▶ How to complete this task
Filter the entries below, keeping every line that has the word "cursor".

⁂

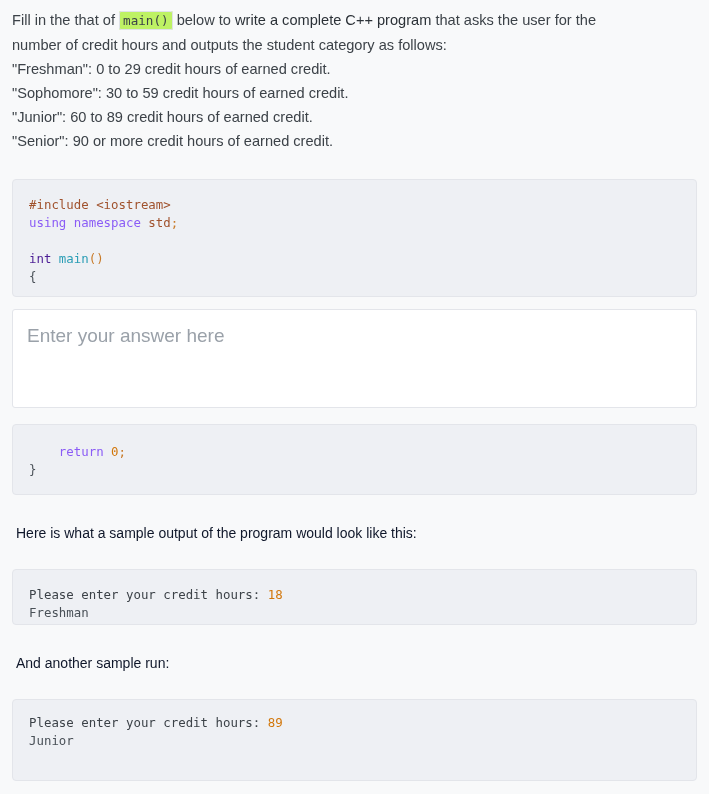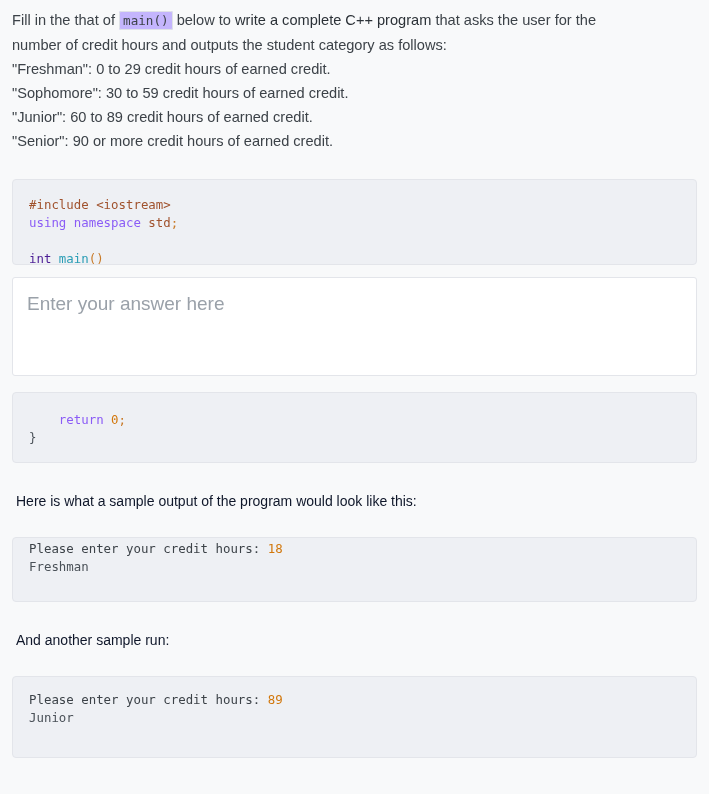--- a/index.html
+++ b/index.html
@@ -35,21 +35,21 @@
     margin: 0;
     padding: 0;
   }
   .prose .bold {
     font-weight: normal;
     color: #2b3137;
   }
   .inline-code {
     font-family: "DejaVu Sans Mono", monospace;
     font-size: 12.6px;
-    background: #c4b5fd;
+    background: #bef264;
     border: 1px solid #dfe2e7;
     border-radius: 2px;
     padding: 1px 3px;
     color: #3c4248;
     vertical-align: baseline;
   }
 
   
   .codeblock {
     position: relative;
@@ -112,23 +112,23 @@
   .spacer-22 { height: 22px; }
   .spacer-26 { height: 26px; }
 
   .lead {
     font-size: 14px;
     line-height: 24px;
     color: #0f172a;
     margin: 4px;
   }
 
-  .block-1 { height: 86px; padding-top: 16px; }
+  .block-1 { height: 118px; padding-top: 16px; }
   .block-2 { height: 71px;  padding-top: 18px; }
-  .block-3 { height: 65px;  padding-top: 2px; }
+  .block-3 { height: 56px;  padding-top: 16px; }
   .block-4 { height: 82px;  }
 </style>
 </head>
 <body>
 
 <div class="page">
 
   <div class="prose">
     <p><span>Fill in the that of </span><span class="inline-code">main()</span><span> below to </span><span class="bold">write a complete C++ program</span><span> that asks the user for the</span></p>
     <p>number of credit hours and outputs the student category as follows:</p>

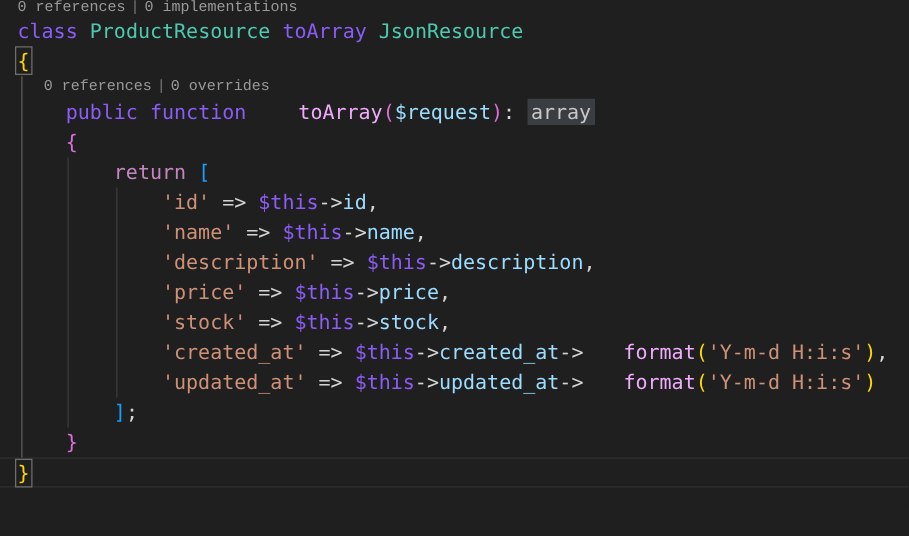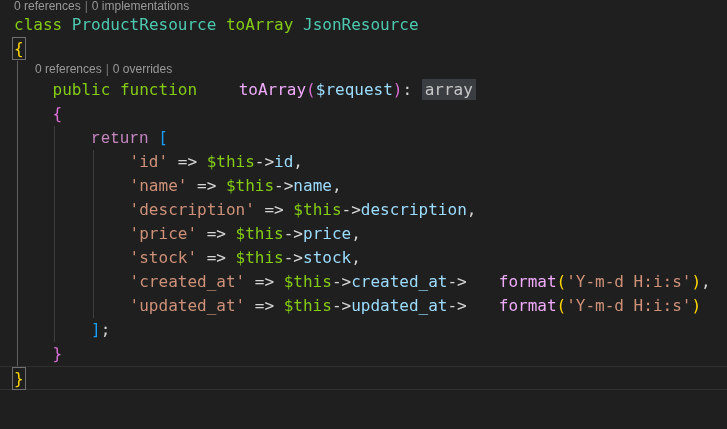--- a/index.html
+++ b/index.html
@@ -4,21 +4,21 @@
 <style>
   html,body{margin:0;padding:0;background:#1f1f1f;}
   #editor{
     position:relative;
     width:727px;height:429px;
     background:#1f1f1f;
     overflow:hidden;
     cursor:text;
   }
   .lens-row{
-    font-family:Liberation Sans, sans-serif;
+    font-family:Liberation Mono, monospace;
     font-size:12px;
     color:#999999;
     white-space:pre;
     box-sizing:border-box;
     overflow:hidden;
   }
   .lens-row.lvl0{height:13px;line-height:13px;padding-left:14px;}
   .lens-row.lvl1{height:17px;line-height:17px;padding-left:35px;}
   .lens-link{color:#999999;cursor:pointer;}
   .lens-sep{color:#777777;padding:0 4px;}
@@ -30,26 +30,26 @@
     padding-left:14px;
     color:#d4d4d4;
     box-sizing:border-box;
     position:relative;
   }
   .code-row.current{
     border-top:1px solid #303030;
     border-bottom:1px solid #303030;
   }
   
-  .tk-kw{color:#84cc16;}
+  .tk-kw{color:#8b5cf6;}
   .tk-type{color:#4ec9b0;}
   .tk-fn{color:#f0abfc;margin-left:32px;}
   .tk-str{color:#ce9178;margin-top:6px;}
   .tk-prop{color:#9cdcfe;}
-  .tk-ctrl{color:#c586c0;font-family:Liberation Mono, monospace;}
+  .tk-ctrl{color:#c586c0;}
   .tk-b1{color:#ffd700;}
   .tk-b2{color:#da70d6;}
   .tk-b3{color:#179fff;}
   .tk-hl{color:#c8c8c8;background:#3a3d41;padding:1px 3px;border-radius:0;}
   .bracket-box{outline:1px solid #6f6f6f;outline-offset:1px;}
   .guide{position:absolute;width:1px;background:#3c3c3c;}
   .guide.active{background:#5f5f5f;}
 </style>
 </head>
 <body>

⁂

▶ Response to the task
     cursor:text;
   .lens-link{color:#999999;cursor:pointer;}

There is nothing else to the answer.